The relationship analogy
It's like this with everything. There could be pain at the ending of a relationship. That's naturally painful. But there could also be a sense of, "I'm going to die if this relationship ends," and then the relationship ends and you feel like you're dying. That's the thing that can stop. The relationship ends and it's sad, there's pain. What we don't realize is that ninety-nine percent of the problem is the whole "I'm going to die if this relationship ends." If all of that is gone, then the relationship ending could be excruciatingly painful, but there could be no problem with it. It's just grieving.
This is similar to what I'm saying. Physiologically, there's a conditioning that's happened. Currently the underlying cause is still active, which is why it's getting worse. That can be resolved. Then the conditioning is likely going to improve gradually over time.

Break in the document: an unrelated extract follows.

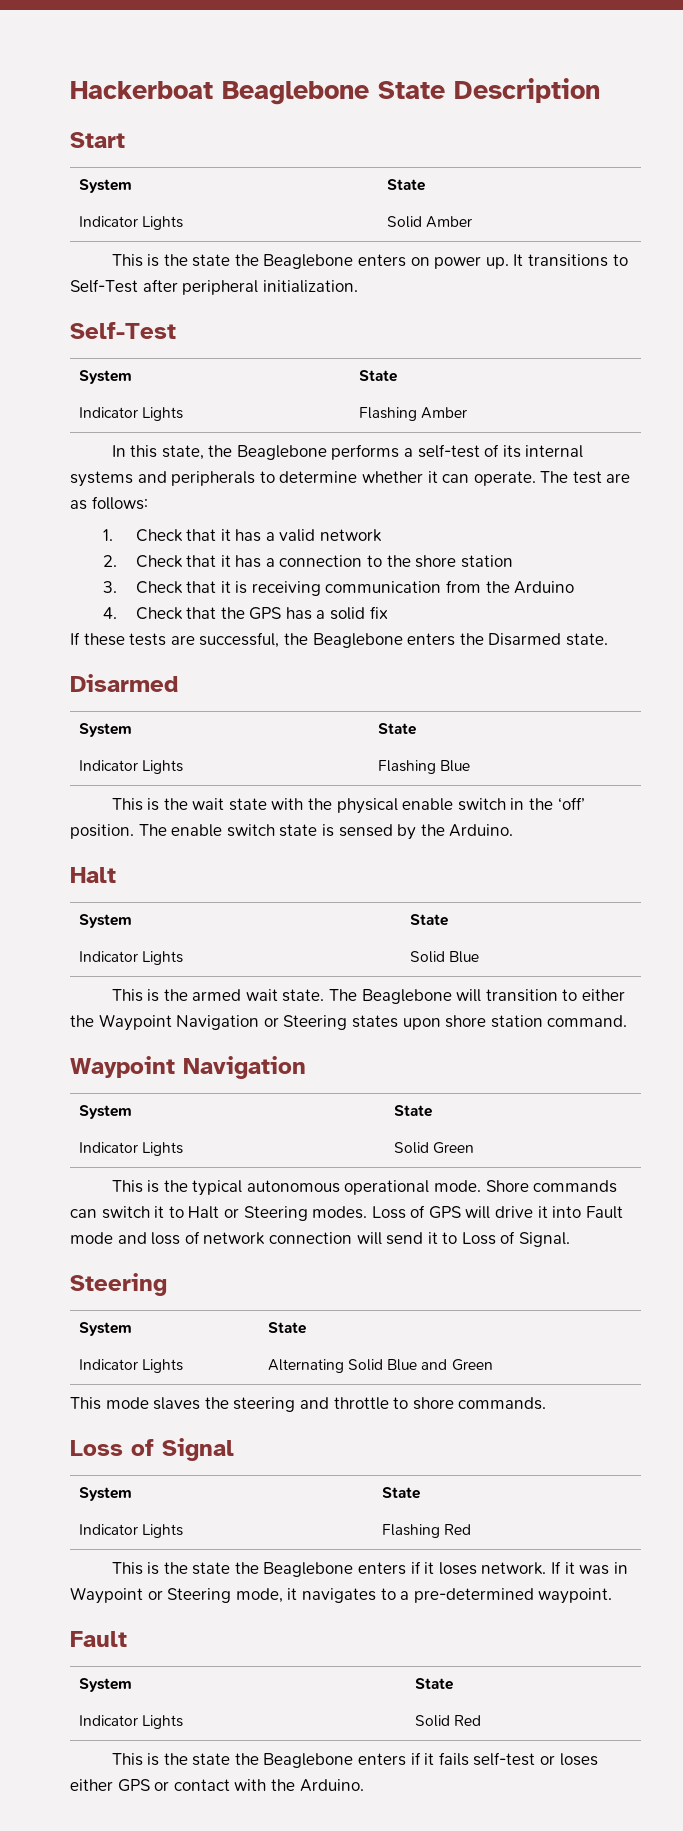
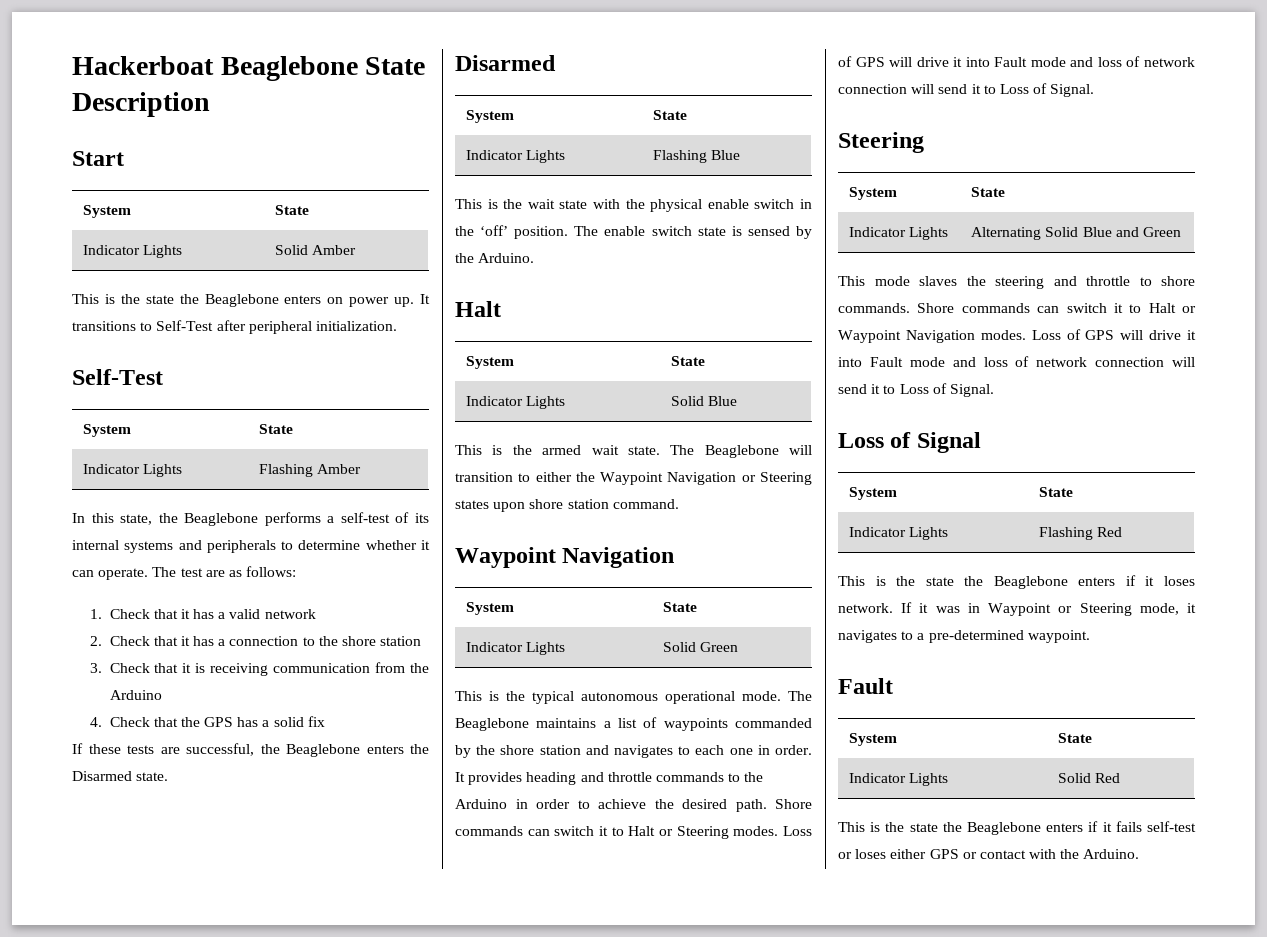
+ The Beaglebone maintains a list of waypoints commanded by the shore station and navigates to each one in order. It provides heading and throttle commands to the Arduino in order to achieve the desired path.
+ Shore commands can switch it to Halt or Waypoint Navigation modes. Loss of GPS will drive it into Fault mode and loss of network connection will send it to Loss of Signal.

Managing without suffering
It can reach the point where it simply doesn't matter. I've had sleep apnea, I've had clenching, all of that. The sleep apnea is, I think, completely gone. I used to wake up gasping for air. That's stopped. I used to have a really hard night and a really hard day if I didn't sleep with a mouth guard. Now I can go weeks without one and actually often sleep better without it. After several weeks I start to develop tension and think, "Ah, it helps if I use it," so I put it back in for a while. I'm on and off, managing what works best.
Do I sleep less without it? No. Do I have a difficult day? Zero. I can sleep eight hours with or without it. I have a great day with or without it. Is there still some conditioning, some tension, some grinding? I'm sure that's still happening a bit. But am I waking up gasping for air? Am I feeling anxious that if I don't have my mouth guard with me I can't sleep? About fourteen years ago, I was in despair: I'd left it at home, I was in a hotel, I didn't have my mouth guard, and I was convinced I'd have a horrible night and that the next day would be worse. That was how my life was. But that's gone.